Are you a squirrel or a badger? A new British household storage website thinks you’re probably one or the other. Giles Turnbull reports

STORE Next Door (store nextdoor.com) is a new UK internet start-up that aims to put people who need more storage space (it calls them squirrels) directly in touch with people who have got room to spare (known as badgers).

Three friends (Dom Moorhouse, Rosie Bennett and Dan Hilton) found they needed spaces to store things. Dan needed to declutter before his first baby was born, so put stuff in Rosie’s attic.

Rosie inherited a sailing dinghy, and ended up keeping it in Dom’s empty garage. Over a pint in the pub, the threesome realised they had the beginnings of a new online business idea.

Store Next Door tries to make connections between squirrels and badgers who live near each other. The service is fully insured, and both parties have to sign legal documents to keep everything fair and square.

Squirrels must pay for the storage they use. Store Next Door takes its own cut from this fee, and the rest is paid to the badgers.

Everyone who signs up to use Store Next Door has to fill out a user profile, similar to the ones you might find on a social network.

Squirrels have to write an inventory of all the items they wish to store, and can ask to view listed storage spaces before using them.

Both sides can message each other through the website at any time.

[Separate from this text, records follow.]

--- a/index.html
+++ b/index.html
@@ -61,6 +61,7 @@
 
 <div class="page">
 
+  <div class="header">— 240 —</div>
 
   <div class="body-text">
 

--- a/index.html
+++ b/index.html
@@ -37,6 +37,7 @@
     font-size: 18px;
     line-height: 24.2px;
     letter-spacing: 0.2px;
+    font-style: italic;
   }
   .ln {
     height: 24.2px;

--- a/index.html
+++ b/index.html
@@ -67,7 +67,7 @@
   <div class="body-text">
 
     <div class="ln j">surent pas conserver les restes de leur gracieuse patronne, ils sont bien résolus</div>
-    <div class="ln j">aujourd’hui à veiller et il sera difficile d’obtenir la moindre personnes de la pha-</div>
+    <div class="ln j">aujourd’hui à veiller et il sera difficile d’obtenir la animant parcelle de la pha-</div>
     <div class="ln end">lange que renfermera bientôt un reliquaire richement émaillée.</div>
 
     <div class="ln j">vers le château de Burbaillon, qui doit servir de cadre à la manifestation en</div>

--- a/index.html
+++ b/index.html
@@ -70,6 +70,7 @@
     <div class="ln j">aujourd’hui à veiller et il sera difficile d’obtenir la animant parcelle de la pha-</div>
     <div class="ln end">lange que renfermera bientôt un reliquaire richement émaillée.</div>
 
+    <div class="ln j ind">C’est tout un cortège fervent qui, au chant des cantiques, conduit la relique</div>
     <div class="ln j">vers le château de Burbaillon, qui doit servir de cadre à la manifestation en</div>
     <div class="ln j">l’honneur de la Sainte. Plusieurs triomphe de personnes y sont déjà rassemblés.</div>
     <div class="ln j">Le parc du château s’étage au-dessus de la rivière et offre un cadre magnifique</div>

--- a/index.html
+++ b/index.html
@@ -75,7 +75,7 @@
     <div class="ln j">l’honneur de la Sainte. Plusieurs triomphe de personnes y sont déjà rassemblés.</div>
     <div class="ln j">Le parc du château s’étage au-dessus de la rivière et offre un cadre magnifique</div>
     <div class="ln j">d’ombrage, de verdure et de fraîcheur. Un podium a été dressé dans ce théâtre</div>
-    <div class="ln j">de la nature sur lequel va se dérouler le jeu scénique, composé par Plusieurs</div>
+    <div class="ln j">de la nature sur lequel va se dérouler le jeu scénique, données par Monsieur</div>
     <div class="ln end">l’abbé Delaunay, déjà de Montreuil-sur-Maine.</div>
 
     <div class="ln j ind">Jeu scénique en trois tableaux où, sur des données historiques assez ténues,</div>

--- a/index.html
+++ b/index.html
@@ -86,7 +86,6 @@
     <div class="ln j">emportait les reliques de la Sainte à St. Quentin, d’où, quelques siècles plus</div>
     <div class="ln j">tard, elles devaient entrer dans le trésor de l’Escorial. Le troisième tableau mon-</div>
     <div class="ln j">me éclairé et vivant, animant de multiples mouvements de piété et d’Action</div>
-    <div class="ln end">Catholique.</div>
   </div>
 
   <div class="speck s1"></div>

The service has just gone live in west England (around Bath and Bristol), but plans are being made for a UK-wide rollout soon.

The whole thing has been built around mutual trust and respect.

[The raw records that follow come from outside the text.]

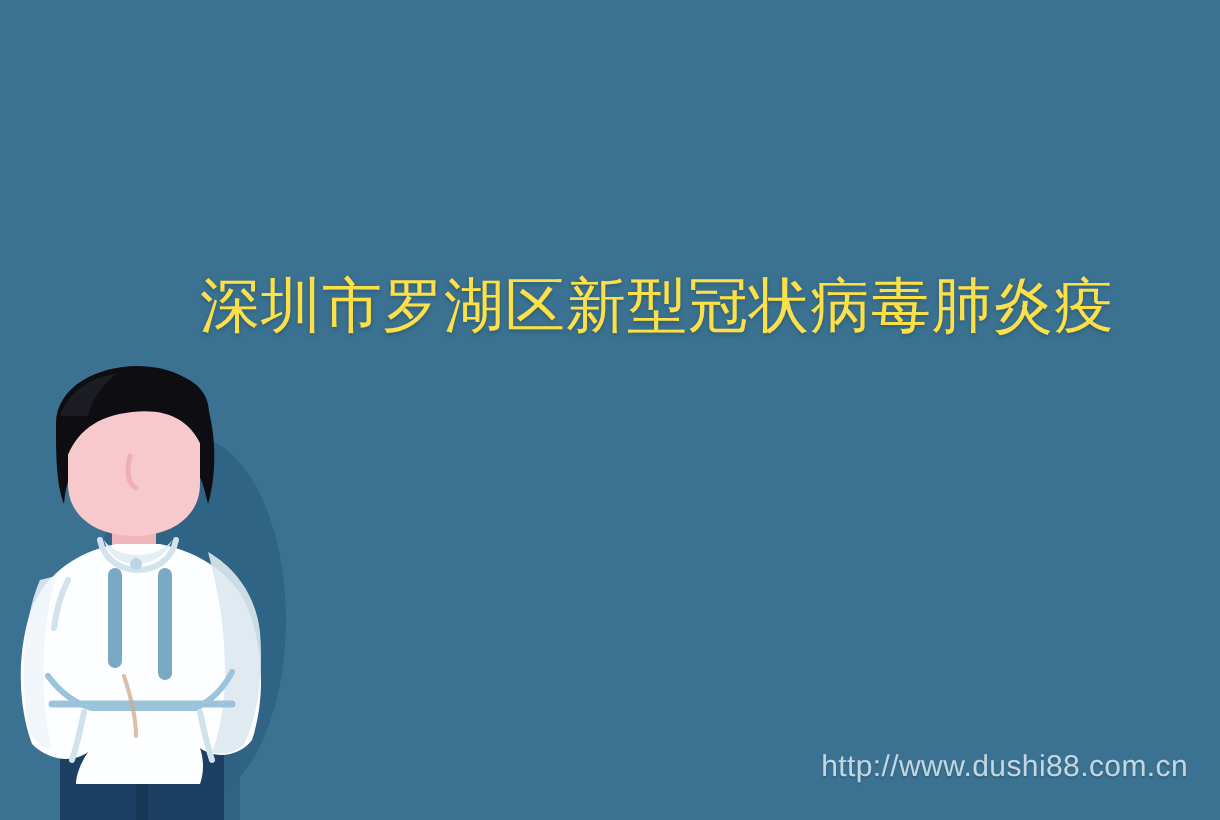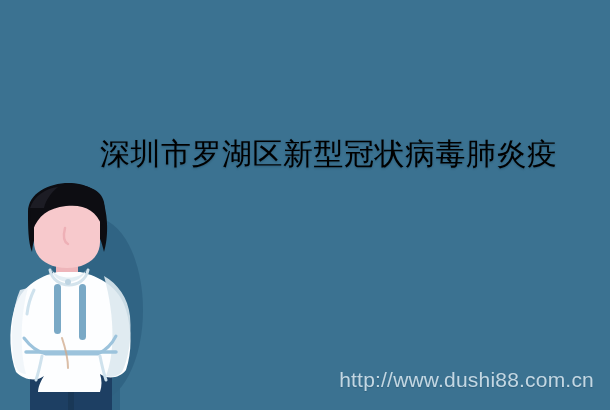--- a/index.html
+++ b/index.html
@@ -34,7 +34,7 @@
     left: 100px;
     top: 128px;
     width: 470px;
-    color: #000000;
+    color: #fde047;
     font-size: 30px;
     line-height: 52px;
     letter-spacing: 0.5px;

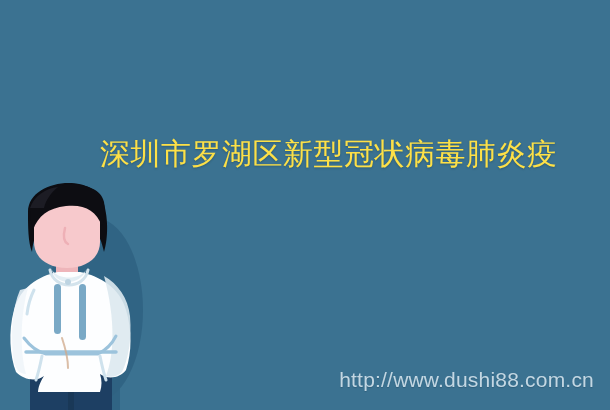--- a/index.html
+++ b/index.html
@@ -51,7 +51,7 @@
     right: 16px;
     bottom: 18px;
     color: #cfe0ea;
-    font-size: 21px;
+    font-size: 15px;
     letter-spacing: 0.2px;
     opacity: 0.92;
     text-shadow: 0 1px 1px rgba(16,48,66,0.3);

The site’s makers hope that keeping connections local will help to build trust and forge better relationships between neighbours.

NOKIA’S MAPS ARE HERE

NOKIA might not be selling as many phones as it used to, but its digital mapping services remain better than most (especially Apple, since it arrogantly ditched Google’s maps in favour of its own, much worse, ones). Now Nokia is rebranding its maps under the name “Here”. You can browse them online at www.here.net, and very soon you’ll see Here mapping apps available on all the major smartphone platforms. The 3D satellite view is particularly impressive over central London. Here is where it’s at.

CHROME CLOSES THE BOX

THE latest version of Google’s Chrome browser is the most secure web browser you can get your hands on at the moment. Google’s engineers have worked out how to “sandbox” the entire thing, which means it’s less vulnerable to viruses and malware lurking on the web. Any nasties it encounters while you browse will be kept locked inside a single “process”, unable to expand their attack any further into your computer. Just close the affected tab and move on. To find out more, see the video at google.com/chrome/ security

HANDS-FREE

IF you were hoping that the public urinal might be the last refuge from the onslaught of screens that have invaded the rest of our lives, then this might be bad news: one company has come up with clever wallmounted consoles that sit above a urinal and can be controlled with a wave of your – ahem.

You get the idea. Suddenly you’re playing a video game in the very last place you ever imagined you would.